Work required: Starting at the first line of the data below, retype every line up to and including the one containing "[253,292,493,313] github whatever".

[Extracted records]

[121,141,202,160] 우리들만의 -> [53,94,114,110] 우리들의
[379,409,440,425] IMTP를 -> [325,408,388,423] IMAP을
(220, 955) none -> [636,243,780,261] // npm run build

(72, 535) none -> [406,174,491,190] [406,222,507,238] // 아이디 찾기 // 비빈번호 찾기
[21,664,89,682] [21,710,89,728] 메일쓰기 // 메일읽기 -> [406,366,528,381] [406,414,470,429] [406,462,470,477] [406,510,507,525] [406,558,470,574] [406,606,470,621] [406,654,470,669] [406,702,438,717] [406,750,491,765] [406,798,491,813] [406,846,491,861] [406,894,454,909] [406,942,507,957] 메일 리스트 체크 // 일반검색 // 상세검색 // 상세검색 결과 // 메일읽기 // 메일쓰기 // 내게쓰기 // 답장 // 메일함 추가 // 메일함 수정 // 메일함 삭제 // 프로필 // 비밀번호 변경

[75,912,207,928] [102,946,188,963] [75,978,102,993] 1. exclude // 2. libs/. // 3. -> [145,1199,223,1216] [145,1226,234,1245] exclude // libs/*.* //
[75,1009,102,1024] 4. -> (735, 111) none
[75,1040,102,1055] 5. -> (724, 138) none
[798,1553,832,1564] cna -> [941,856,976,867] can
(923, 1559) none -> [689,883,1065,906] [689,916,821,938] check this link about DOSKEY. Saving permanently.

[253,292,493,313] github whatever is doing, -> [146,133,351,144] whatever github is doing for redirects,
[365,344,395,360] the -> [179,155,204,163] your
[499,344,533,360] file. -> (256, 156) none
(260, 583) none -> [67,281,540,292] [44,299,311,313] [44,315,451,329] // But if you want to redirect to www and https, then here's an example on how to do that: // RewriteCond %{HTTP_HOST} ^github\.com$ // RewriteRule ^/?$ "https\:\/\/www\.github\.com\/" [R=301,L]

[/Extracted records]

Your response:
[121,141,202,160] 우리들만의 -> [53,94,114,110] 우리들의
[379,409,440,425] IMTP를 -> [325,408,388,423] IMAP을
(220, 955) none -> [636,243,780,261] // npm run build

(72, 535) none -> [406,174,491,190] [406,222,507,238] // 아이디 찾기 // 비빈번호 찾기
[21,664,89,682] [21,710,89,728] 메일쓰기 // 메일읽기 -> [406,366,528,381] [406,414,470,429] [406,462,470,477] [406,510,507,525] [406,558,470,574] [406,606,470,621] [406,654,470,669] [406,702,438,717] [406,750,491,765] [406,798,491,813] [406,846,491,861] [406,894,454,909] [406,942,507,957] 메일 리스트 체크 // 일반검색 // 상세검색 // 상세검색 결과 // 메일읽기 // 메일쓰기 // 내게쓰기 // 답장 // 메일함 추가 // 메일함 수정 // 메일함 삭제 // 프로필 // 비밀번호 변경

[75,912,207,928] [102,946,188,963] [75,978,102,993] 1. exclude // 2. libs/. // 3. -> [145,1199,223,1216] [145,1226,234,1245] exclude // libs/*.* //
[75,1009,102,1024] 4. -> (735, 111) none
[75,1040,102,1055] 5. -> (724, 138) none
[798,1553,832,1564] cna -> [941,856,976,867] can
(923, 1559) none -> [689,883,1065,906] [689,916,821,938] check this link about DOSKEY. Saving permanently.

[253,292,493,313] github whatever is doing, -> [146,133,351,144] whatever github is doing for redirects,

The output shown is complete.